A really good tool that you should check out is called Infomodeler (IM), and it is made by a company called Infomodelers (www.infomodelers.com)

I am very unimpressed with Designer 2000, especially when it comes time to manage a schema that actually has data in it (which is going to happen sooner or later, and will even probably occur in your test environment sooner rather than later). Infomodeler does a really good job of synching the model to the schema, and altering an existing schema. For those alterations that cannot be handled by a simple ALTER statement, Infomodeler will automatically make the backup table for you, migrate the data to the backup drop all associated foreign keys (parent and child), drop the original table, create your "altered" table, re-migrate the data, and rebuild all the right keys. I much prefer this to just getting a CREATE table script, and having to do all that work by hand.

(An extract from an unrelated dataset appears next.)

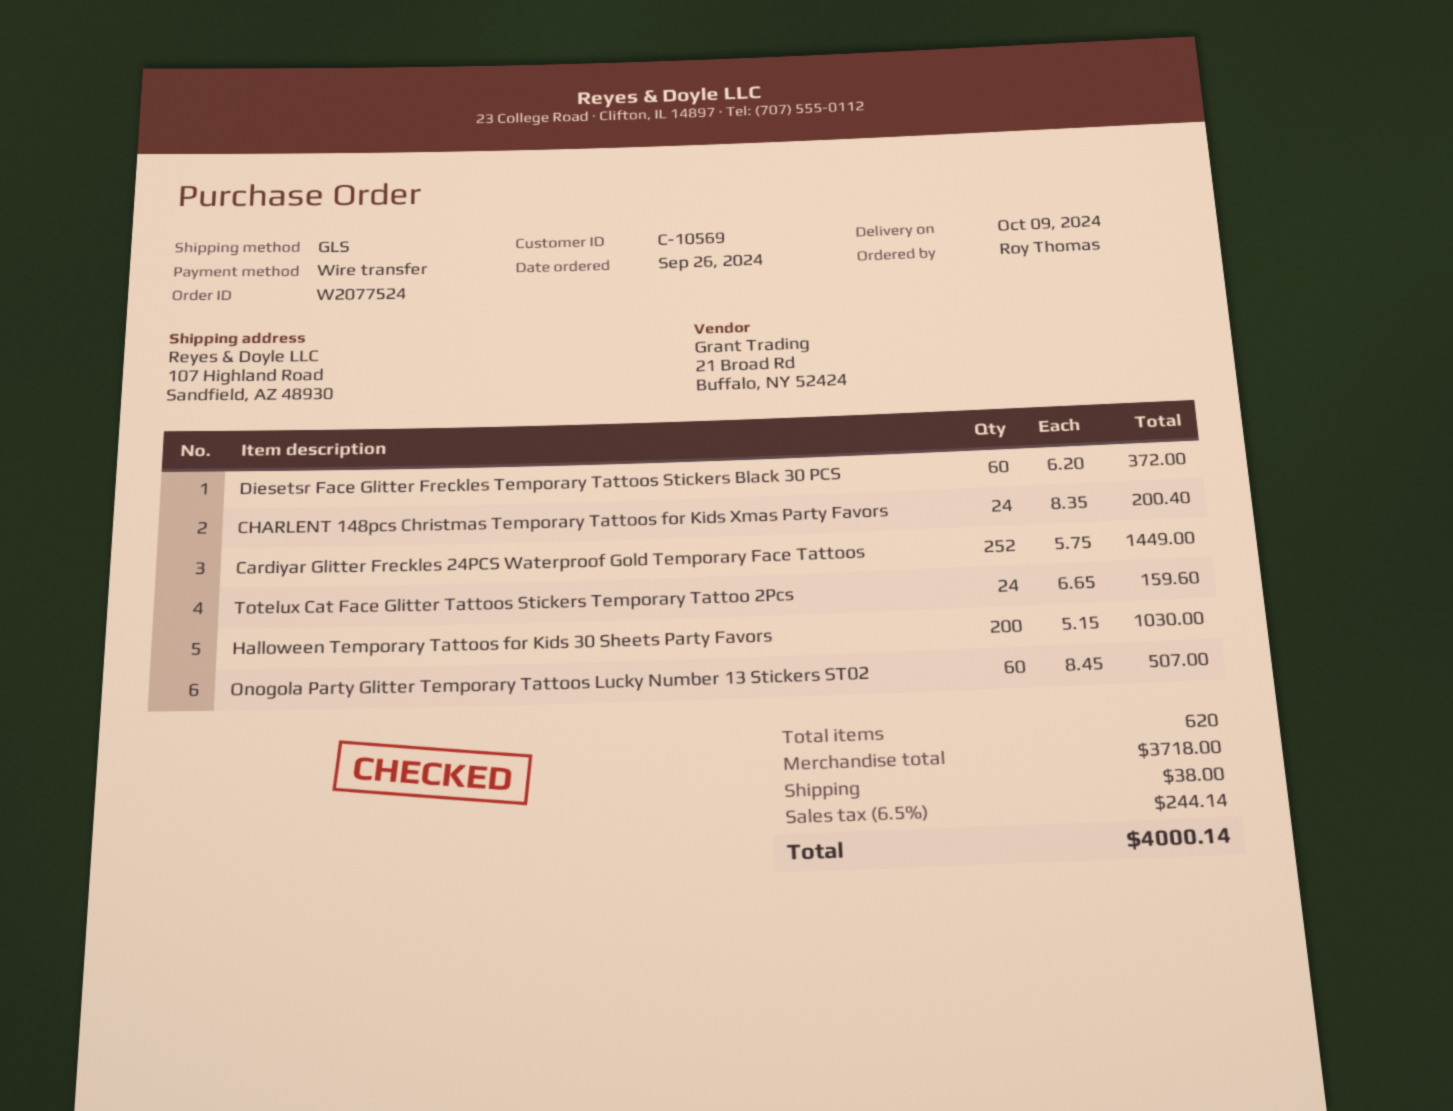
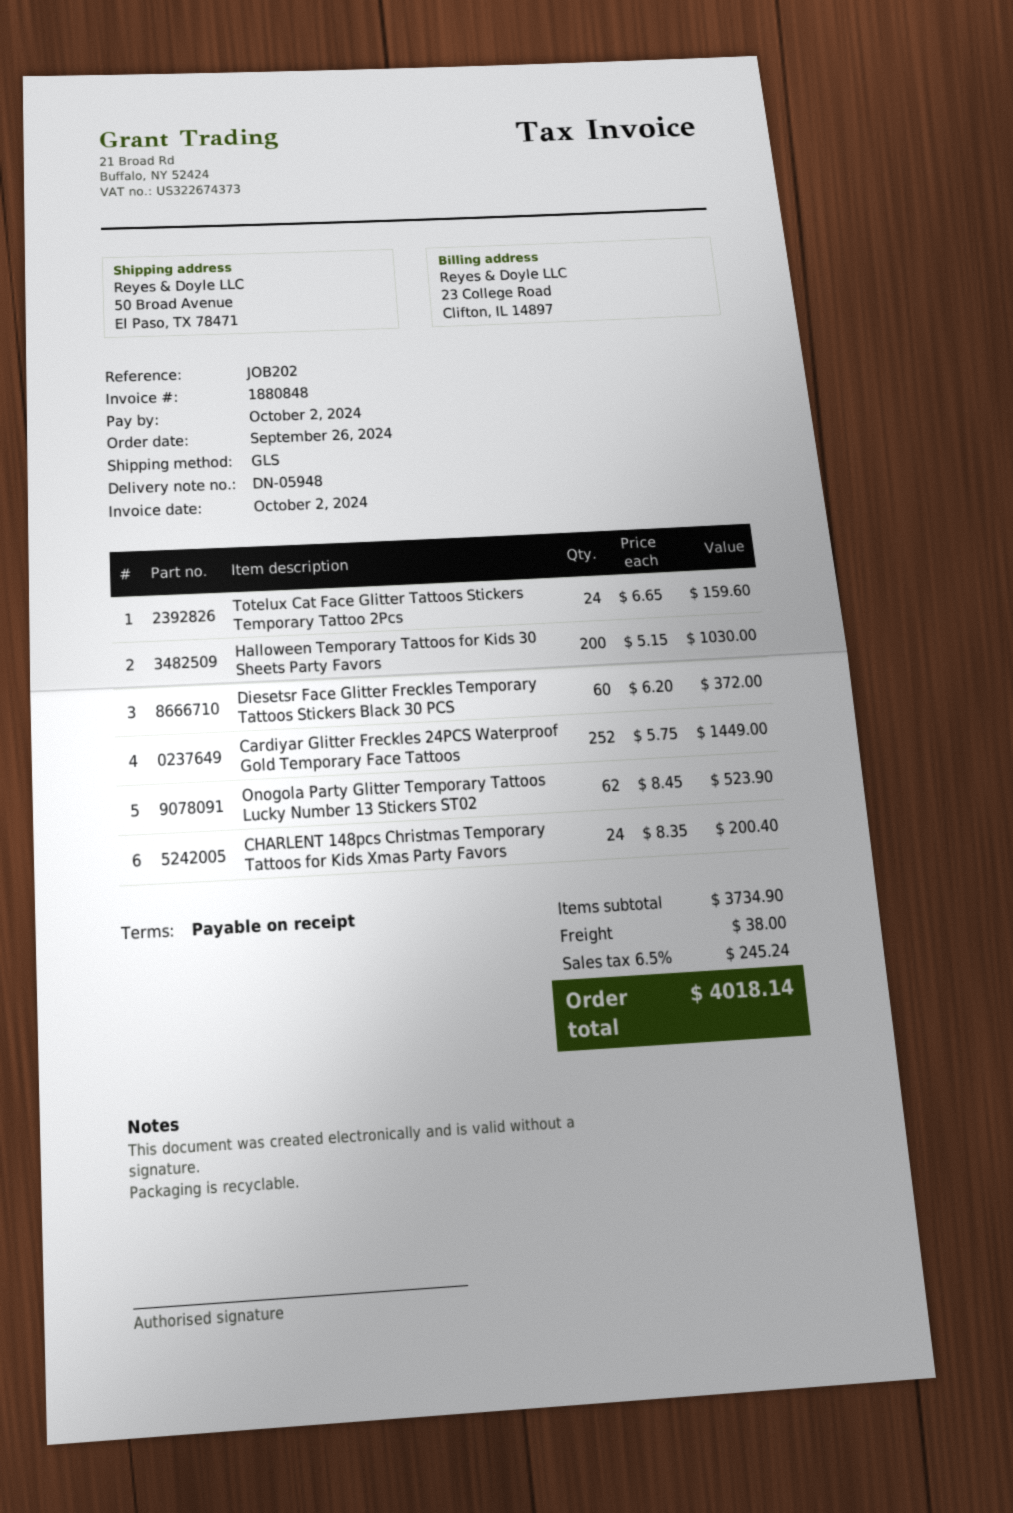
ship to: 107 Highland Road, Sandfield, AZ 48930 -> 50 Broad Avenue, El Paso, TX 78471
Onogola Party Glitter Temporary Tattoos Lucky Number 13 Stickers ST02: 60 x 8.45 = 507.00 -> 62 x 8.45 = 523.90
subtotal: 3718.00 -> 3734.90
tax: 6.5% = 244.14 -> 6.5% = 245.24
total: 4000.14 -> 4018.14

ERWin isn't all that bad a tool, but Infomodeler will do everything ERwin does, plus IM's synch feature is more robust. In addition, IM's interface is much better, and IM supports OLE automation, so your meta-data isn't locked up inside the model.

But the thing that really sets IM apart from all other tools is it's support for Object Role Modeling (ORM). ORM is a true conceptual modeling language (whereas IDEF1X and many other modeling approaches are more logical than conceptual. To build a model in ORM, you identify objects and the business facts in which they participate, not entities and attributes. ORM models can be expressed completely as a series of plain English like statements (each of which can be populated with example data), or graphically. Infomodeler will automatically create a properly normalized logical schema from your ORM conceptual model. It will then generate a physical schema for you. One of the nice things about ORM models is the plain language verbalization. The Infomodeler driver can optionally write most of that verbalization as a COMMENT into the Oracle dictionary.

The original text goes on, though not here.